È grande il contrasto di questo stato d’animo se lo confrontiamo con quello che si riflette in una lettera che Pushkin aveva scritto quindici anni prima, nella quale, per fare uno scherzo su un amico comune, aveva commentato questa stessa frase, non in modo direttamente blasfemo o irriverente, ma sì in tono scherzoso e superficiale.

Il contrasto è accentuato dal fatto di aver scelto per il poema versi alessandrini, che Pushkin usava raramente. Questo metro, ereditato dal classicismo francese, finì per essere associato nella poesia russa allo stile elevato e riflessivo. Pushkin lo utilizzava occasionalmente per conferire un senso di gravità, distanza formale o profondità filosofica alle sue riflessioni più serie. Ed è significativo che lo abbia scelto per questo poema.

Era, d'altra parte, il metro nel cui uso si era distinto quel poeta francese che egli stimava particolarmente: André Chenier.
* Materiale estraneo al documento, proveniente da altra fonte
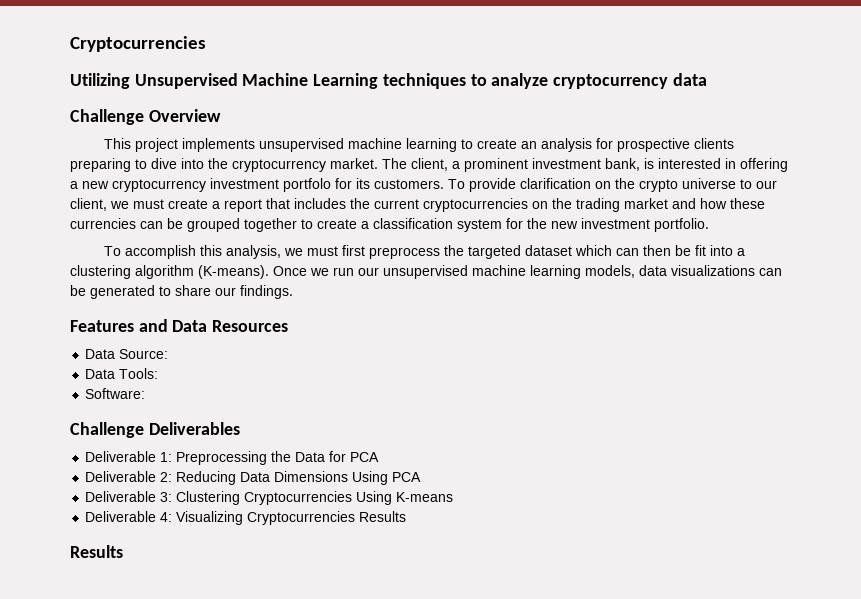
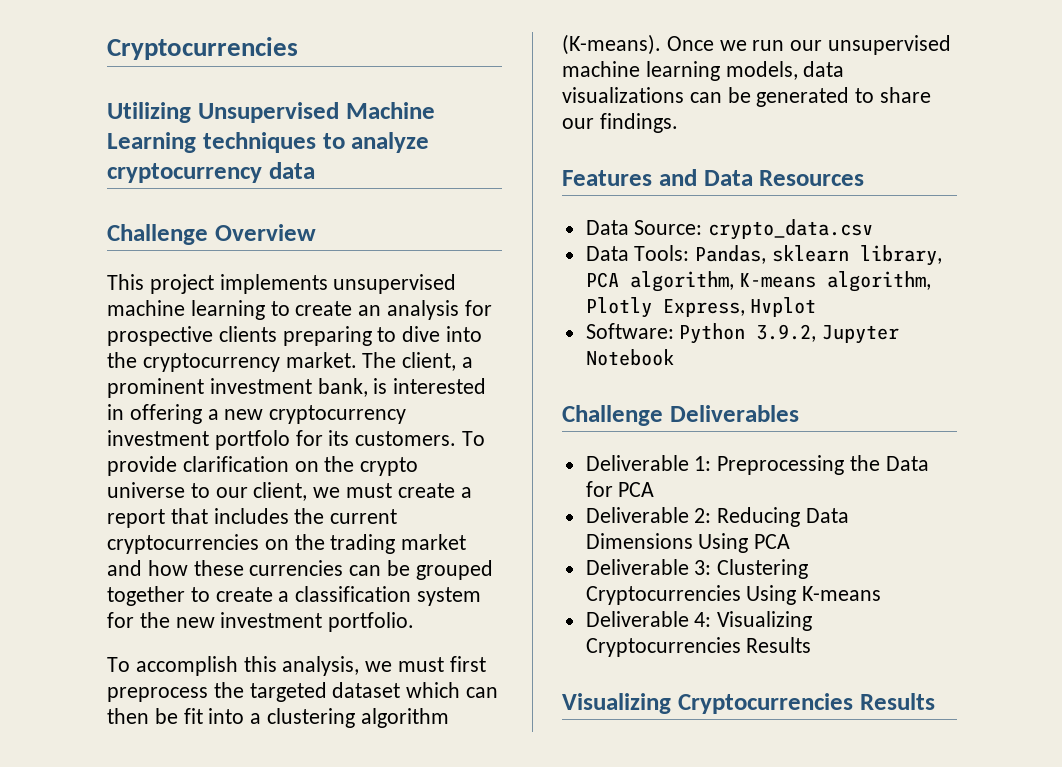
(169, 354) none -> [708,219,874,240] crypto_data.csv
[85,388,146,399] // Software: -> [695,245,943,266] [585,271,932,292] [585,297,817,318] [585,323,900,344] [585,349,674,366] Pandas, sklearn library, PCA algorithm, K-means algorithm, Plotly Express, Hvplot // Software: Python 3.9.2, Jupyter Notebook
(407, 516) none -> [562,693,853,714] Visualizing Cryptocurrencies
E proprio la poesia omonima che a lui dedica è un esempio paradigmatico dell'uso degli alessandrini da parte del poeta russo.

Ci si può chiedere se sia una mera coincidenza che, parlando nel nostro poema dell’amore per il comando (cioè per il potere), così intimamente legato all’ambizione, abbia aggiunto al testo di Sant’Efrén, al quale per il resto si attiene fedelmente, un’espressione che sembra ispirata a Chenier: «quel serpente nascosto». Infatti, il poeta francese aveva detto :

«Tout mortel dans son cœur cache, même à ses yeux,
L’ambition, serpent insidieux».

La Preghiera de Pushkin
«Ogni mortale nel suo cuore cela, persino ai propri occhi,
l’ambizione, serpente insidioso.»
Ecco il testo di Pushkin:
Preghiera
Padri del deserto e incolumi donne,
per elevare il cuore a lontani regni,
rafforzarlo tra tempeste e terrene lotte,
hanno composto innumerevoli divine preghiere.
Ma nessuna di esse devotamente mi commuove,
come quella che il sacerdote ripete una ed altra volta
della Grande Quaresima in quelli giorni austeri;
più frequente di ogni altra mi viene alle labbra
e rinvigorisce il caduto con ignota forza:
«Signore dei miei giorni!
Lo spirito di ozio e di indolenza,
di amore del comando — quel nascosto serpente—
e di vaniloquio, non darlo all’anima mia.
Dammi invece di vedere, o Dio, le mie proprie colpe,
e che da me il mio fratello condanna non riceva,
e lo spirito di umiltà, pazienza, amore
e di purezza, nel mio cuore infonde.»